§ Assignment
Identify all lines in the listing that include the word "content", and copy them out.

***** Entries supplied

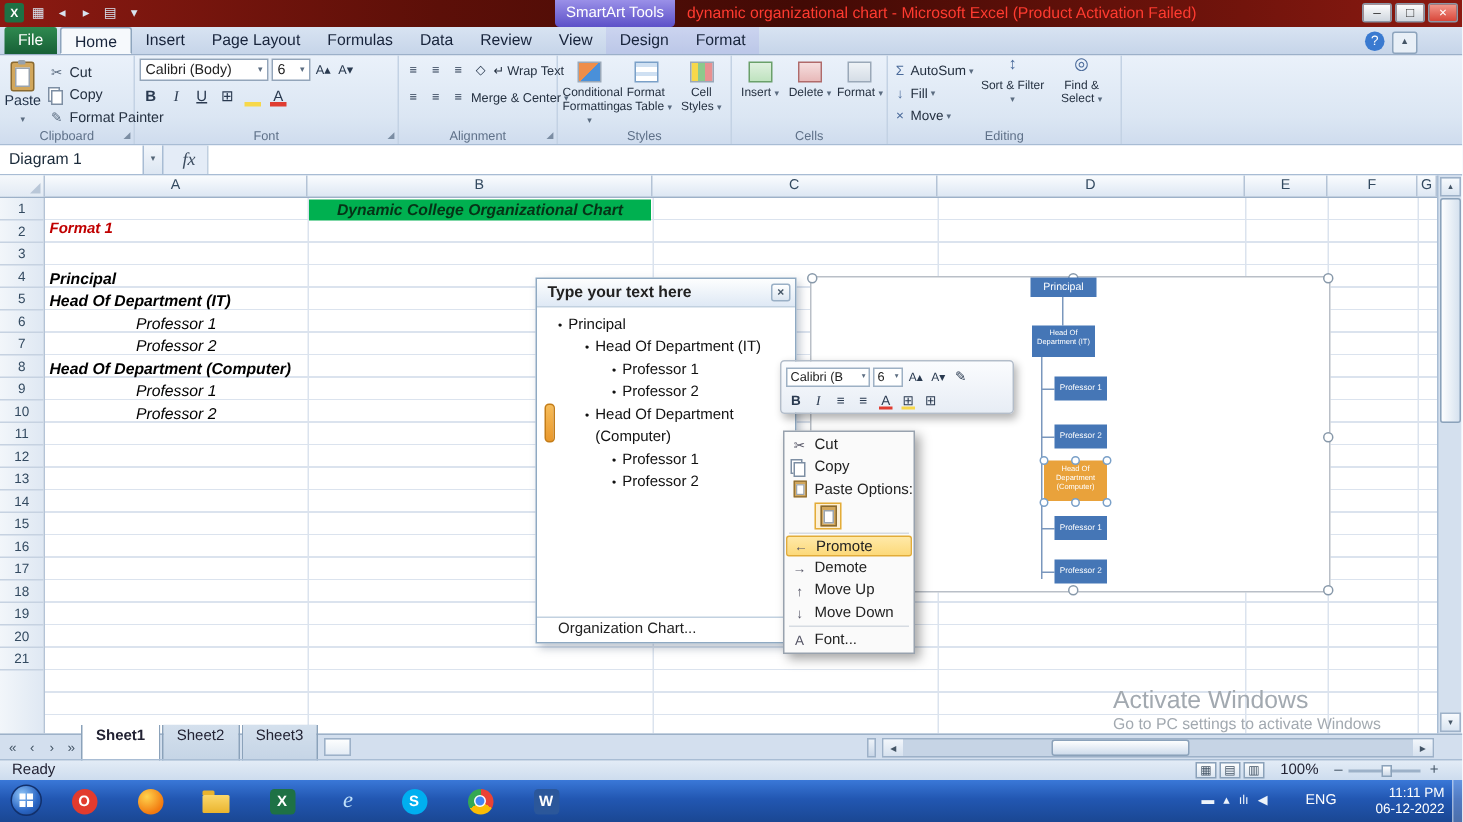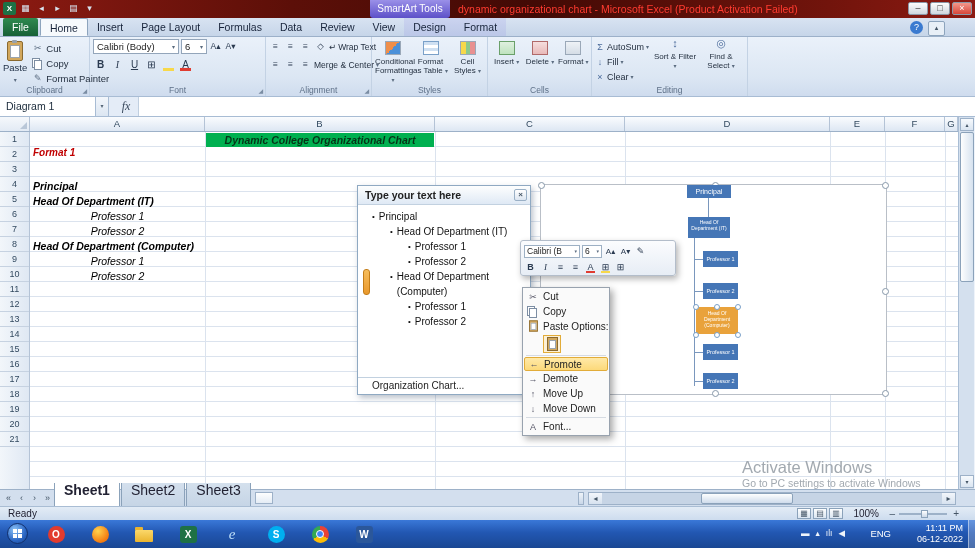--- a/index.html
+++ b/index.html
@@ -98,21 +98,21 @@
   #a6{left:30px;top:78px;width:175px;text-align:center;}
   #a7{left:30px;top:93px;width:175px;text-align:center;}
   #a8{left:33px;top:108px;font-weight:bold;}
   #a9{left:30px;top:123px;width:175px;text-align:center;}
   #a10{left:30px;top:138px;width:175px;text-align:center;}
   #wm{position:absolute;left:742px;top:326px;color:#a2a9b0;}
   #wm .l1{font-size:16.5px;line-height:19px;}
   #wm .l2{font-size:10.5px;line-height:13px;}
 
   
-  #tpane{position:absolute;left:357px;top:185px;width:174px;height:210px;background:#fff;border:1px solid #8fa9c2;box-shadow:2px 3px 6px rgba(60,80,110,.35);z-index:20;box-sizing:border-box;}
+  #tpane{position:absolute;left:357px;top:185px;width:174px;height:244px;background:#fff;border:1px solid #8fa9c2;box-shadow:2px 3px 6px rgba(60,80,110,.35);z-index:20;box-sizing:border-box;}
   #tphdr{height:19px;background:linear-gradient(#fdfefe,#dfe9f5);border-bottom:1px solid #c2d1e0;font-size:10.5px;font-weight:bold;line-height:19px;padding-left:7px;color:#222;position:relative;box-sizing:border-box;}
   #tpclose{position:absolute;right:3px;top:3px;width:13px;height:12px;border:1px solid #9ab0c6;border-radius:2px;background:linear-gradient(#fff,#dce6f1);font-size:8px;line-height:10px;text-align:center;color:#456;box-sizing:border-box;}
   #tpbody{position:absolute;left:0;right:0;top:19px;bottom:17px;padding-top:4px;overflow:hidden;}
   .tpi{font-size:10px;line-height:15px;color:#111;display:flex;gap:4px;padding-right:6px;}
   .tpi .blt{font-size:8px;flex:none;}
   .lv1{margin-left:14px;} .lv2{margin-left:32px;} .lv3{margin-left:50px;}
   #tpselbar{position:absolute;left:5px;top:83px;width:7px;height:26px;background:linear-gradient(#f6bc5a,#e9982c);border:1px solid #c47d18;border-radius:3px;box-sizing:border-box;}
   #tpfoot{position:absolute;left:0;right:0;bottom:0;height:17px;border-top:1px solid #c2d1e0;font-size:10px;line-height:16px;padding-left:14px;color:#222;background:#fff;box-sizing:border-box;}
 
   
@@ -140,21 +140,21 @@
   .mi .mic{width:12px;text-align:center;font-size:9px;color:#556;flex:none;}
   .mi.hl{background:linear-gradient(#ffe9a8,#fcd97a);border:1px solid #e2ac39;height:14px;border-radius:2px;box-sizing:border-box;}
   .msep{height:1px;background:#d6dbe2;margin:1px 2px;}
   #pswatch{width:18px;height:18px;margin:1px 0 2px 19px;border:1px solid #e2ac39;background:#fdf0d5;display:flex;align-items:center;justify-content:center;box-sizing:border-box;}
   .clipmini{width:9px;height:12px;background:#d2a75c;border:1px solid #8a6a30;position:relative;}
   .clipmini::after{content:'';position:absolute;left:1px;top:2px;width:5px;height:7px;background:#fff;border:1px solid #9aa4ae;}
 
   
   #stabs{position:absolute;left:0;top:489px;width:975px;height:17px;background:#d3dfee;border-top:1px solid #9db1c8;box-sizing:border-box;display:flex;align-items:center;z-index:5;padding-left:2px;}
   .snav{width:13px;height:14px;font-size:9px;line-height:14px;text-align:center;color:#456;}
-  .stab{height:30px;line-height:15px;font-size:14px;padding:0 9px;border:1px solid #8ba2ba;border-top:none;background:linear-gradient(#d4e0ed,#c2d2e4);color:#223;margin-right:1px;border-radius:0 0 3px 3px;box-sizing:border-box;}
+  .stab{height:30px;line-height:15px;font-size:10px;padding:0 9px;border:1px solid #8ba2ba;border-top:none;background:linear-gradient(#d4e0ed,#c2d2e4);color:#223;margin-right:1px;border-radius:0 0 3px 3px;box-sizing:border-box;}
   .stab.active{background:#fff;font-weight:bold;}
   #addsheet{width:18px;height:12px;margin-left:3px;background:linear-gradient(#fdfefe,#e4ecf5);border:1px solid #9db1c8;box-sizing:border-box;}
   #vsplit{position:absolute;left:578px;top:2px;width:6px;height:13px;background:linear-gradient(#eef3f9,#c9d7e8);border:1px solid #9db1c8;box-sizing:border-box;}
   #hscroll{position:absolute;left:588px;top:2px;width:368px;height:13px;background:#c6d4e5;border:1px solid #9db1c8;box-sizing:border-box;}
   .hsbtn{position:absolute;top:0;width:13px;height:11px;font-size:8px;line-height:11px;text-align:center;color:#456;background:linear-gradient(#f2f6fb,#d7e2ef);}
   #hsthumb{position:absolute;left:112px;top:0;width:92px;height:11px;background:linear-gradient(#fdfefe,#cfdcec);border:1px solid #8ba2ba;border-radius:2px;box-sizing:border-box;}
 
   
   #sbar{position:absolute;left:0;top:506px;width:975px;height:14px;background:linear-gradient(#e3ecf6,#cddcee);border-top:1px solid #a9bdd4;box-sizing:border-box;font-size:10px;color:#223;z-index:5;}
   #stReady{position:absolute;left:8px;top:1px;line-height:12px;}
@@ -353,21 +353,21 @@
             <span>AutoSum</span>
             <span class="dd">▾</span>
           </div>
           <div class="esb">
             <span class="ic">↓</span>
             <span>Fill</span>
             <span class="dd">▾</span>
           </div>
           <div class="esb">
             <span class="ic">×</span>
-            <span>Clear</span>
+            <span>Move</span>
             <span class="dd">▾</span>
           </div>
         </div>
         <div class="edbig">
           <div class="ebb">
             <span class="ic">↕</span>
             <span>Sort &amp; Filter</span>
             <span class="dd" style="font-size:6px;color:#5b6c80;">▾</span>
           </div>
           <div class="ebb">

**********

§ Response area
   #pswatch{width:18px;height:18px;margin:1px 0 2px 19px;border:1px solid #e2ac39;background:#fdf0d5;display:flex;align-items:center;justify-content:center;box-sizing:border-box;}
   .clipmini::after{content:'';position:absolute;left:1px;top:2px;width:5px;height:7px;background:#fff;border:1px solid #9aa4ae;}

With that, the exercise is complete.